Endometriosis vs. Adenomyosis
Endometriosis and adenomyosis are both gynecological disorders involving the inner lining of the uterus (the endometrium) growing somewhere other than its normal location. The symptoms of both conditions usually overlap and they often develop together.
However, endometriosis and adenomyosis are not the same conditions. Different approaches are necessary to both diagnose and treat them.
In endometriosis, the cells lining the inside of the uterus (endometrial cells) grow outside the uterus. This often occurs in the pelvic cavity, fallopian tubes, bladder, or bowels.
In adenomyosis, however, endometrial cells grow deep into the muscles of the uterus, but not past it.
In both cases, the endometrial tissue responds to female hormones by thickening and shedding with each cycle. However, they cannot leave the body like the normal endometrium, thus causing severe pain and in some cases, subfertility or infertility.
Symptoms of endometriosis vs adenomyosis
Common symptoms of both conditions include:
- painful periods and cramps (dysmenorrhea)
- heavy menstrual bleeding with clots (menorrhagia)
- pain during intercourse (dyspareunia)
- painful bowel movements
- numbness and pain in nerves (neuropathy)
- abdominal pain
- painful urination (dysuria)
The symptoms of endometriosis can persist throughout the monthly cycle and may even continue after menopause.
Symptoms of adenomyosis, on the other hand, usually only occur during menstrual periods. Due to the internal growth of endometrial tissue, the uterus in adenomyosis is often thick and large, which can affect implantation of pregnancy. Symptoms of adenomyosis often resolve after menopause. It is also possible that women with adenomyosis have no symptoms at all.
Diagnosis of endometriosis vs adenomyosis
There are non-invasive imaging techniques such as magnetic resonance imaging (MRI) and ultrasonography that may help diagnose both endometriosis and adenomyosis.
However, to reach a definite diagnosis of endometriosis, the gold standard approach is laparoscopic excision surgery and a biopsy during surgery.
In adenomyosis, only a biopsy of the uterus can definitely diagnose the disease.

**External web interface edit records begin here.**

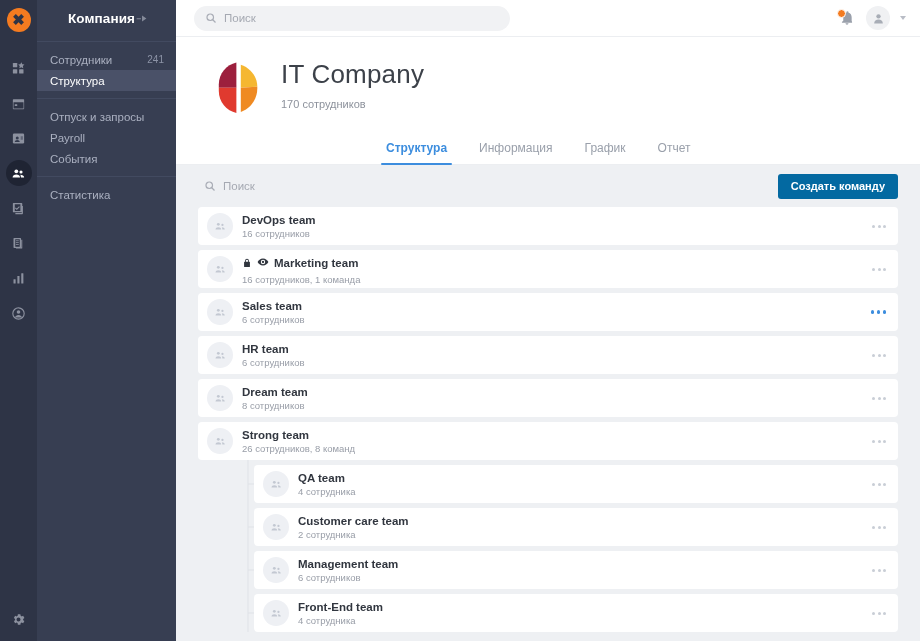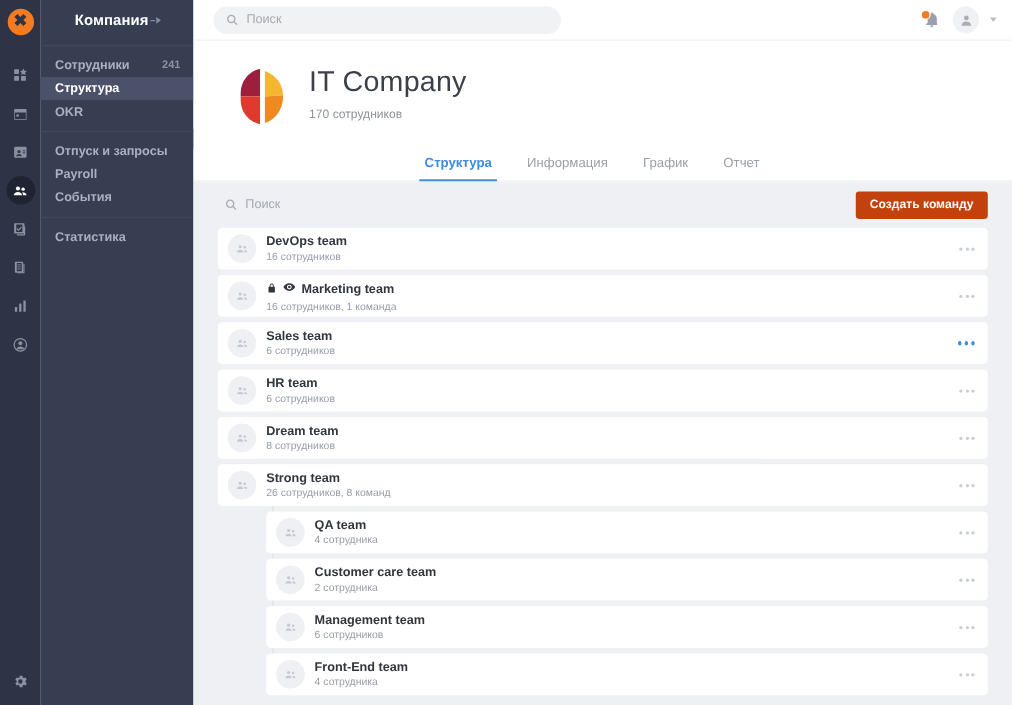"Сотрудники" .side-group { font-weight: bold -> none }
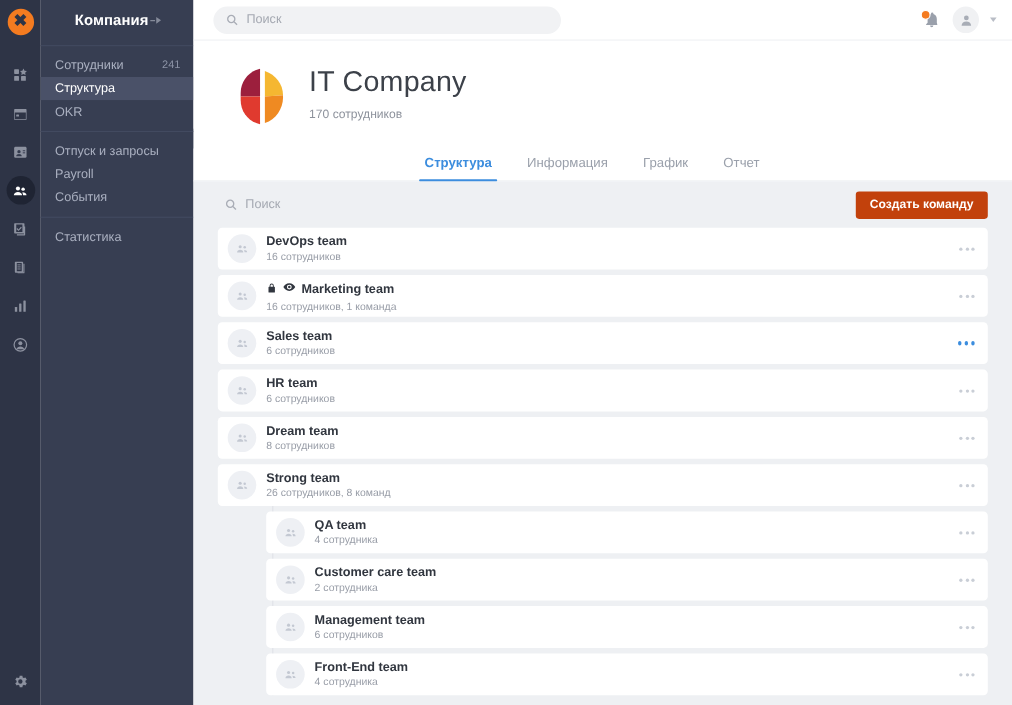"OKR" div.side-item { html: <div> <span>OKR</span> </div> -> none }
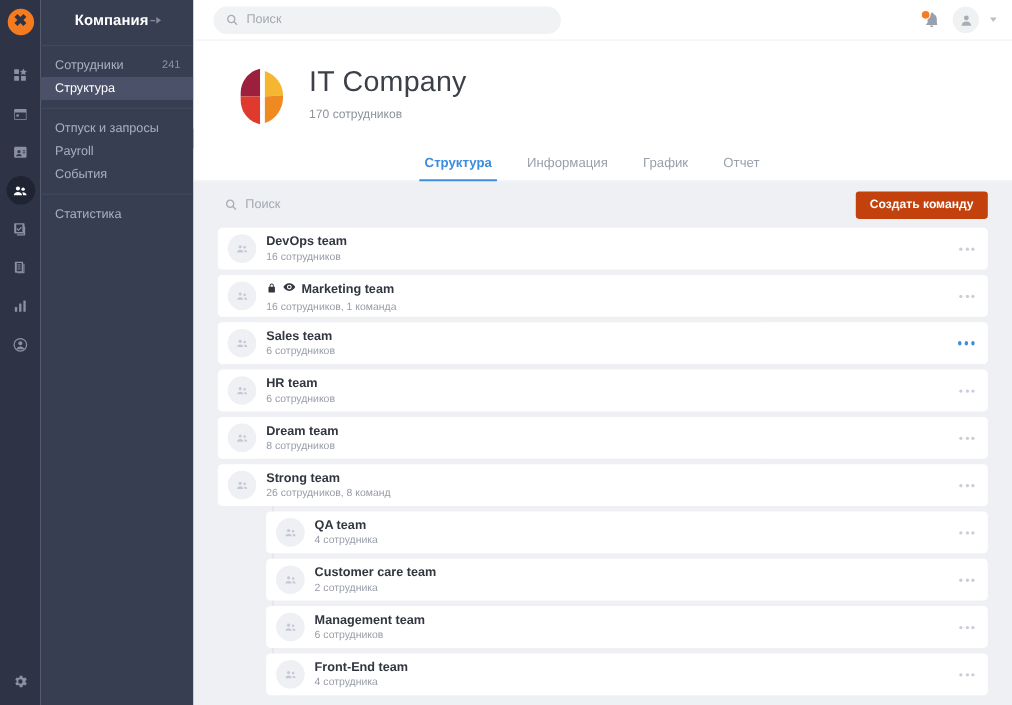"Создать команду" .create-btn { background: #c2410c -> #0369a1 }
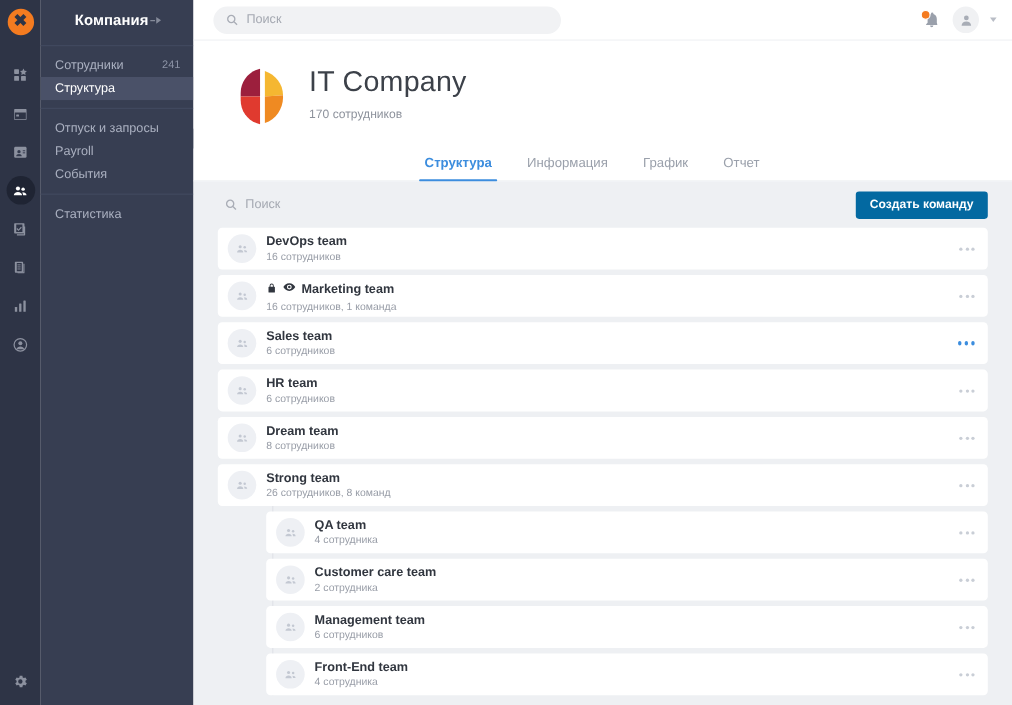"QA team" .row.child { margin-left: 44px -> 56px }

However, this typically requires the complete surgical removal of the uterus (hysterectomy).
Risk factors of endometriosis vs adenomyosis
Risk factors of endometriosis include a family history of the disease, early onset of menstruation (before age 11), short monthly cycles (of less than 27 days), and heavy periods lasting more than seven days.
For adenomyosis, risk factors include multiparity (history of multiple births), history of C-sections, history of dilatation and curettage (D&C), smoking, irregular menstrual cycles, and other gynecological conditions such as uterine fibroids and endometriosis.
How do both conditions affect fertility?
The exact relationship between endometriosis and fertility is not fully clear. Endometriosis may make becoming pregnant difficult depending on the stage of the disease. However, research shows that 60-70% of endometriosis patients can get pregnant naturally. Some complications associated with the disease such as a distorted pelvic anatomy, an altered immune system, and low egg quality may lead to infertility in 30-50% of women with the disease.
It is not fully clear whether adenomyosis can lead to infertility. However, research has shown that the condition leads to a 50% increased risk of miscarriage, almost 25% risk of premature delivery, and up to 12% risk of delayed fetal development.
There is currently no cure for either endometriosis, and for adenomyosis, the only cure is removal of the uterus. However, doctors can manage both conditions using surgical and non-surgical approaches depending on the severity of symptoms
In case of endometriosis, laparoscopic deep excision surgery is the gold standard of treatment to remove endometrial lesions.
In the case of adenomyosis, the only way to completely treat the disease is hysterectomy. However, this should only be the last resort. For example, laparoscopic deep excisional adenomyosis surgery can be performed to prevent the uterus from being removed and facilitating future pregnancies. A surgical technique called the Osada procedure can also be performed. Here, the uterine wall is reconstructed after adenomyotic tissues are excised. This technique can reduce symptoms of dysmenorrhea and patients can go back to normal menstruation and deliver healthy babies.
Medical treatments exist as well that can help with symptoms, but will may not reverse the disease or slow the progress of disease in every patient. The first-line medical treatments are hormonal, either progesterone only-based medication (pills or hormonal IUD), or combined hormonal medication (both estrogen and progesterone). In certain cases, gonadotropin releasing hormone (GnRH) agonists or antagonists may be used as well.
For both endometriosis and adenomyosis, treatments should be tailored to each patient based on what they have tried in the past, what their symptoms are, and what their goals are in family planning.